Ah, Manoilo—the Kremlin’s dollar-store Machiavelli—once again saunters onto the stage with his trademark cocktail of paranoia, projection, and revisionist bedtime stories. His latest monologue, festooned with conspiratorial glitter and the intellectual rigor of a YouTube flat-earther, revisits Russia’s all-time favorite fairy tale: the evil West puppeteering spontaneous uprisings with suitcases of small bills and subliminal protest posters. One could almost admire the creativity, were it not recycled from a tired GRU playbook circa 2004.
Let’s unpack the theatrical whimpering masquerading as geopolitical analysis. Russia is “surrounded” by color revolutions? No, dear Andrei, Russia is surrounded by countries sick to death of kleptocracy, censorship, and being treated like post-Soviet puppets. When the people of Ukraine, Georgia, Belarus, or Kazakhstan march in the streets, they aren’t cashing CIA checks—they’re torching decades of post-imperial stagnation and Kremlin-backed strongmen. But of course, in Manoilo’s bizarro world, the only imaginable reason a population could reject autocracy is if Langley footed the bill.
And the cost? “Small bills” apparently. Not for purchasing loyalty, but for buying the illusion of control over millions of people yearning for dignity. $200 million sounds like a steep price until you realize it’s less than what Russian oligarchs drop on London real estate while their own citizens scrape for pensions. But what’s truth to a man who sees “activist” and hears “mercenary,” or who views democracy as just another tool of war when used by the West?
The crowning jewel, of course, is his smug insinuation that America—architect of color revolutions—might one day be consumed by its own fire. Cute, except for one detail: America doesn’t need a color revolution. It already has functioning institutions, opposition media, and courts that don’t answer to a shadowy cabal of “curators.” The fact that Manoilo can’t imagine political change without suitcases of foreign cash reveals more about Russia’s own broken system than anything he accuses others of.

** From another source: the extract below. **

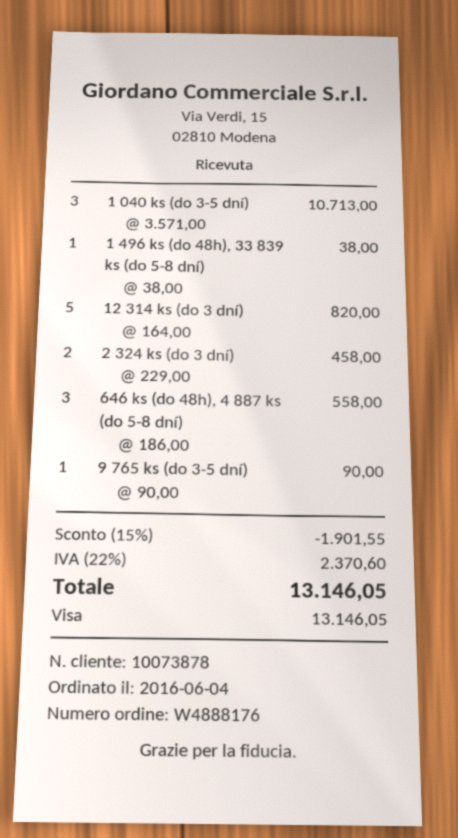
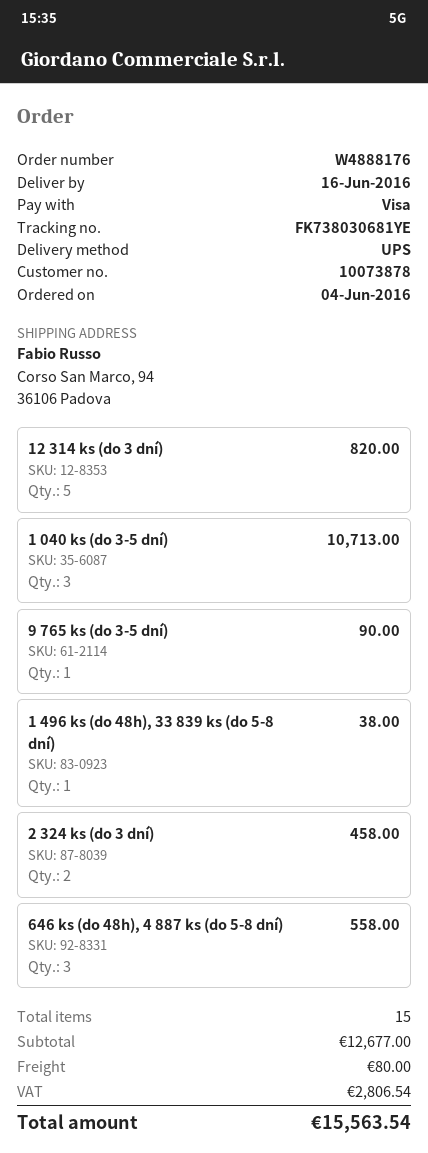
discount: 15% = 1901.55 -> none
shipping: none -> 80.00
tax: 2370.60 -> 2806.54
total: 13146.05 -> 15563.54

So here we are, once again watching Russia’s paranoid elite point fingers at invisible CIA bogeymen while ignoring the rot under their own boots. The only thing Manoilo’s analysis reliably ignites is a fresh wave of eye-rolls among anyone with an ounce of geopolitical literacy. If color revolutions were indeed “cheap and efficient,” perhaps the Russian people should consider organizing one themselves—no foreign cash required. Just enough courage to say: “We’re done.”